The investigative arm of Congress, GAO added these two programs along with the regulation of U.S. financial systems to its list of some two dozen government programs at high risk for waste, fraud, abuse, and mismanagement. GAO updates the list every two years, when a new Congress convenes.
Gene L. Dodaro, acting comptroller general of the U.S. and head of GAO, hopes that the addition of these programs to the list of high-risk federal operations will lead to greater scrutiny of them by Congress and spur reform.
Saying the U.S. consumer may not be adequately protected from unsafe and ineffective medical products, GAO makes several recommendations for FDA. For instance, the agency needs to conduct more inspections of foreign plants that make pharmaceuticals exported to the U.S., GAO says. In addition, FDA needs to review more systematically the claims made in advertising of and promotional materials for drugs, GAO continues. The agency also needs to ensure that drugmakers accurately report the results of clinical trials.
Meanwhile, GAO, a longtime critic of EPA's Integrated Risk Information System for commercial chemicals, takes aim at this database, which is widely used by regulators in the U.S. and abroad. According to GAO, EPA struggles to keep information on individual chemicals current and to augment the database with assessments of additional substances. The agency finished only nine chemical assessments in the past three years and has scores of pending assessments that have been in process for more than five years, GAO says. EPA needs to streamline and allow greater public scrutiny of its chemical assessment process, GAO concludes.

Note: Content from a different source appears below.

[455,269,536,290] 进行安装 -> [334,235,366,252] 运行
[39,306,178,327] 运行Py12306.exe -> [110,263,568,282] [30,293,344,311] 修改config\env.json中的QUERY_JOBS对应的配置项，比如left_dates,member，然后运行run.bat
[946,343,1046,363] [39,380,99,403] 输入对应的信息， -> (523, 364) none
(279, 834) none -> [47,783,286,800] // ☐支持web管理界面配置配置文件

GAO also recommends that Congress amend the law that EPA uses to regulate the manufacture of chemicals and that it require companies to generate more health and environmental data about their products. EPA "requires additional authority than currently provided in the Toxic Substances Control Act to obtain health and safety information from the chemical industry and to shift more of the burden to chemical companies to demonstrate the safety of their products," it says.
The report is available at www.gao.gov/new.items/d09271.pdf.